- Exercise Equipment: No girl wants to be reminded of her weight, especially on Valentine's Day. There's no better way to kill the mood then to remind her of the fact that she probably should be running instead of eating that fancy dessert.
- Stuffed Animals: Yes they are cute at the time, but what do you do with them February 15th? These are better left at the store.
- Cheap Bath Products: Girls get enough of these on Christmas to last until next year. Go to Victoria's Secret, Lush, or even Bath and Body Works if you want to get her any kind of lotions, body sprays, or body washes since that's your safest bet. Leave the ones from The Dollar Store, Marshall's, and TJ Maxx behind.
- Gift Cards: Gift cards say, 'I wasn't sure what to get you, because I didn't want to think too hard about it because I'm lazy so I'll be taking the easy way out'. No girl wants to be an afterthought.

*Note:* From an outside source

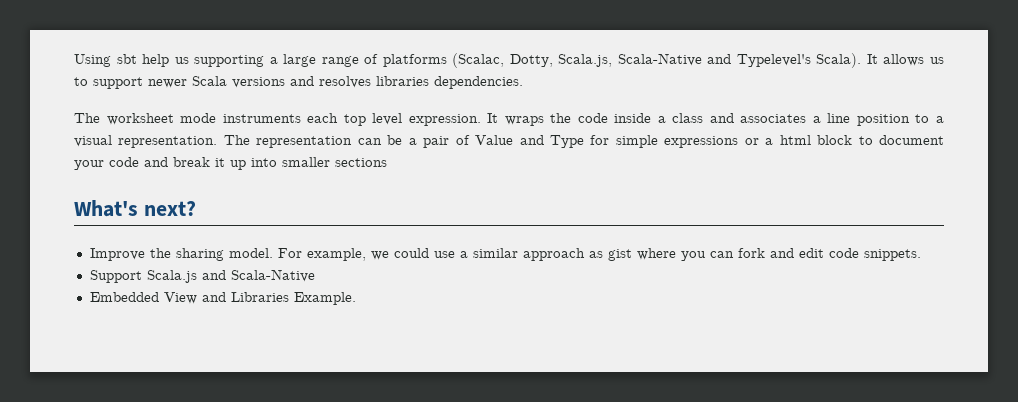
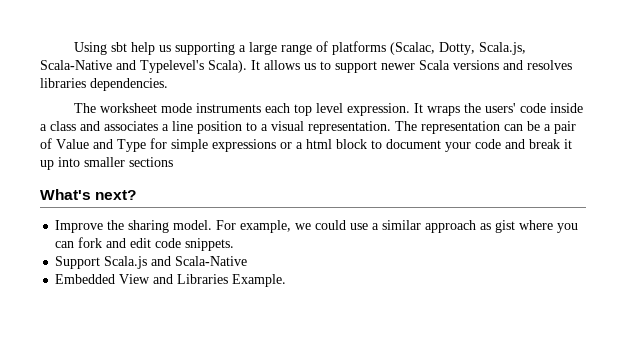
- It wraps the code inside a class and associates a line position to a visual representation.
+ It wraps the users' code inside a class and associates a line position to a visual representation.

- An Animal: Never buy an animal without talking long and hard about it to everyone involved. Animals are a huge responsibility. It's not fair to the person you're buying it for or the animal itself.
- Gag Gifts: No girl wants a whoopee cushion or fake vomit or plastic dog poop ever. EVER.
- Trashy Lingerie: Let's be honest, this gift is for the giver, not the receiver. And everyone knows this.
- Book of Homemade Coupons: This was cute when you were six and had no money but you still wanted to get your mom a Mother's Day gift, but now this is just cheap and dumb.
- Domestic Gadgets: Nothing is as unsexy and unwanted as a kitchen or household object on Valentine's Day. Leave these gifts for wedding registries.
- Only Candy: Unless the candy is something fabulous, like from Dylan's Candy Bar, then just getting a gift of chocolates is a bit of a downer since it's extremely boring. I mean who wants to tell their friends, 'He got me Hershey's Chocolate for Valentine's Day. And that's all". Nobody.